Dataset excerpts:

----------

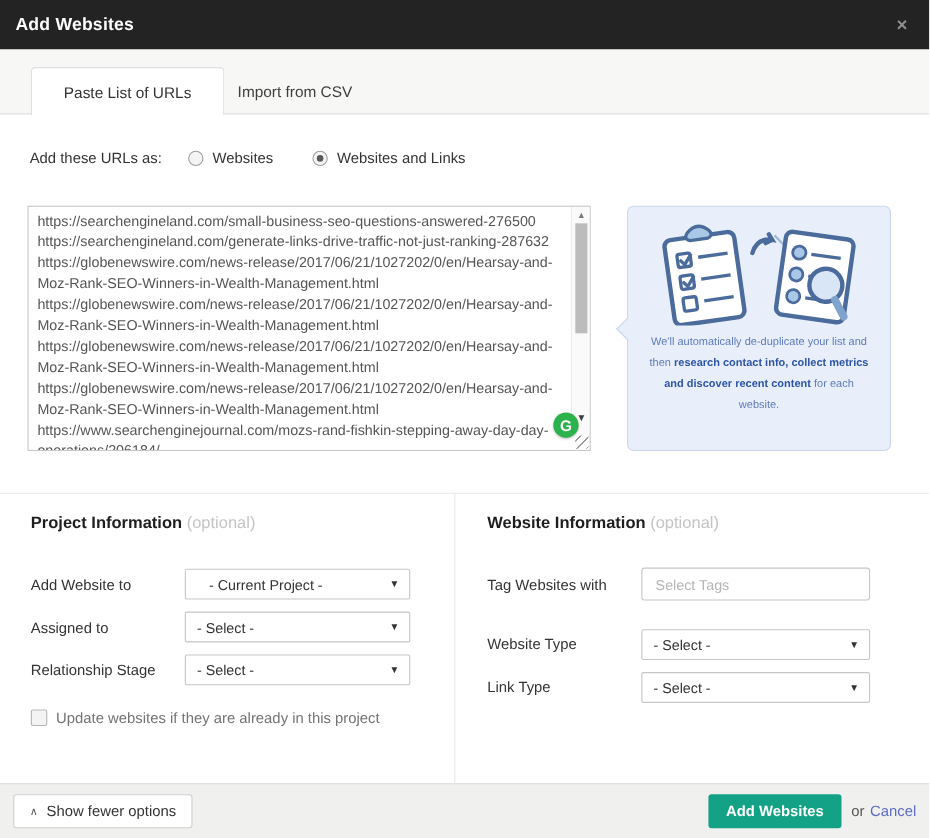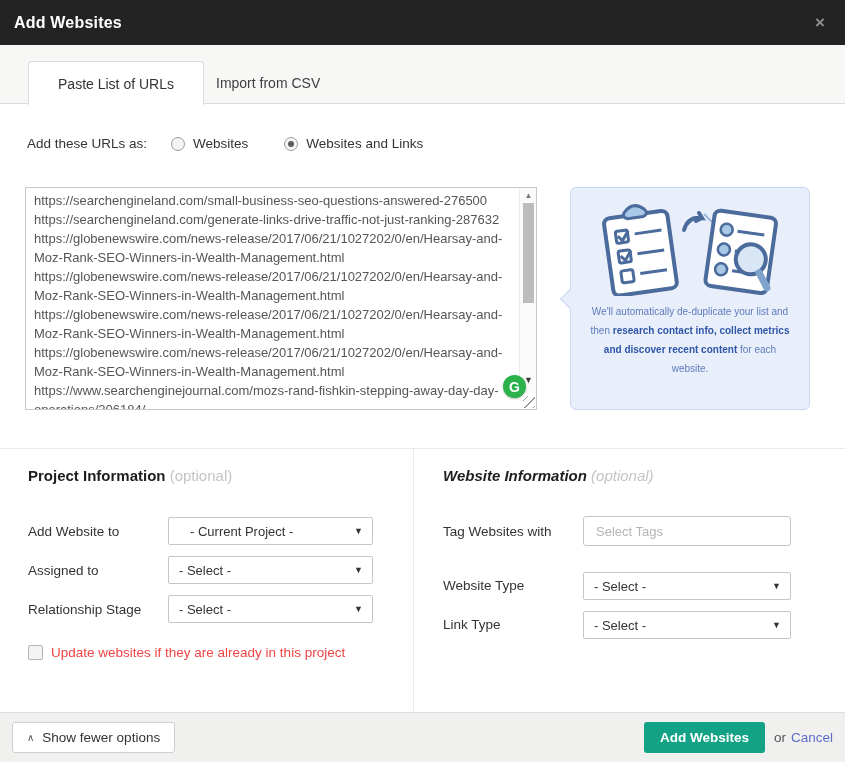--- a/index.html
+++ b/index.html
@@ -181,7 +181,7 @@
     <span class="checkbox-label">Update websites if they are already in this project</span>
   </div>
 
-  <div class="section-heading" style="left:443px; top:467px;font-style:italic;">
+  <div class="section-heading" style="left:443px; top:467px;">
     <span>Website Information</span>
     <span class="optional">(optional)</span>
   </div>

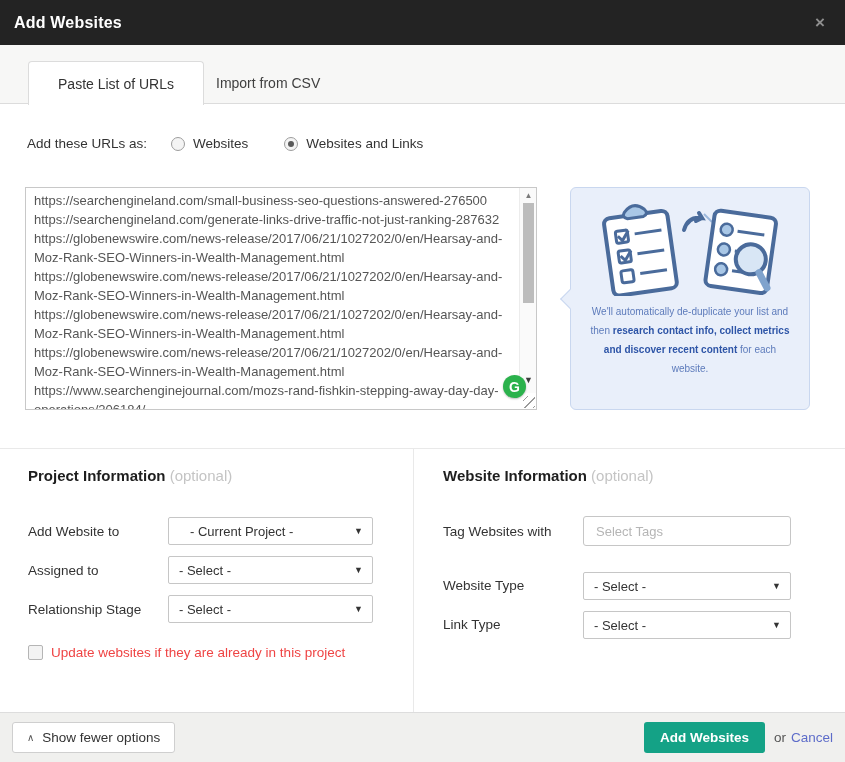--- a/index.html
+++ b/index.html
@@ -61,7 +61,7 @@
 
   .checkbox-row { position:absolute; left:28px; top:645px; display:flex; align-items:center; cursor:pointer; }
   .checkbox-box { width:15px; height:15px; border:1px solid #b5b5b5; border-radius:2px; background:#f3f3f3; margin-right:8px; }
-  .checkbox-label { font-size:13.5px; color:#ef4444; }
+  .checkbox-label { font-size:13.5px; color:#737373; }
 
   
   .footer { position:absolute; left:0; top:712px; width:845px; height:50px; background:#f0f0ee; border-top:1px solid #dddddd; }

----------

#### [WORK REQUIRED]
Return from the data every line that holds "left".

#### [PROBLEM SOLUTION]
-  <div class="section-heading" style="left:443px; top:467px;font-style:italic;">
+  <div class="section-heading" style="left:443px; top:467px;">
   .checkbox-row { position:absolute; left:28px; top:645px; display:flex; align-items:center; cursor:pointer; }
   .footer { position:absolute; left:0; top:712px; width:845px; height:50px; background:#f0f0ee; border-top:1px solid #dddddd; }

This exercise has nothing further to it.